After talking, we split into two groups of six. One person in each group played the role of a made-up person with a real-life problem. The rest of us played roles like teachers, friends, parents, and occupational therapists. Our goal was to figure out a way to solve one of the person's problems, to somehow improve their way of life. Each of us had a different thing to say, and each person had a list of questions that we had to keep in mind while designing some way of accommodating the person's situation. My group's challenge was to help a kid in a wheelchair be at the right height to be able to sit at his lunchroom tables, while the other group needed to help a deaf and blind kid be able to communicate better. We drew out some ideas on large pieces of paper, and had to convince someone from Adaptive Design that our ideas would work, or at least that we had thought about it carefully and tried our hardest.
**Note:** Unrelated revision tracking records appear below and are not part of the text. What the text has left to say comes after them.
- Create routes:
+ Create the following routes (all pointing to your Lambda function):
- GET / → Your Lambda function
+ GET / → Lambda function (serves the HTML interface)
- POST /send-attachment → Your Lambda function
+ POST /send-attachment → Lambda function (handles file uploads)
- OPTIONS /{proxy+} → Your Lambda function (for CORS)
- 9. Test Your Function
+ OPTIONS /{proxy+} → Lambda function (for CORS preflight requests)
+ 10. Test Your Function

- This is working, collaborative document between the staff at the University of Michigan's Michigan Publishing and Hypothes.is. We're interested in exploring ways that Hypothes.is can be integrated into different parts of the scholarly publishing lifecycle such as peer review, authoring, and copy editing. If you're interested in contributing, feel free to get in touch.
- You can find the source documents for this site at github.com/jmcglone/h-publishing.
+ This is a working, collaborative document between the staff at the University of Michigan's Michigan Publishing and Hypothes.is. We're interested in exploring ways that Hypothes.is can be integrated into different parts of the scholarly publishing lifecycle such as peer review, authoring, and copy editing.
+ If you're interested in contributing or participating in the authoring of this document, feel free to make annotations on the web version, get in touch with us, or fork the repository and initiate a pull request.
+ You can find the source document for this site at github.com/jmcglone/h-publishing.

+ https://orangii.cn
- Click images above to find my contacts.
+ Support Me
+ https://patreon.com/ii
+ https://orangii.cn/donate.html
After this was done we headed upstairs to the workshop. The workshop was full of tools of all kinds, and a lot of things that the people at Adaptive Design had made. They showed us some of the projects that they were working on and explained how they made them before we got to work. In groups of six, like before, we made rocking perches. These are boxes for people to sit on, with a rounded bottom edge. This allows the person sitting on it to rock back and forth a little, letting out some of their energy and helping them focus. They had already cut out the pieces of the rocking chair, so we took turns marking, gluing, scoring, and folding the pieces into a rocking perch. With the perches almost done we were led into another room for a pizza lunch. During lunch we watched a short video of a comedian with cerebral palsy trying to navigate New York City to find a bagel store. Though the video was very funny, it was also very sobering to realize how inaccessible the city really is.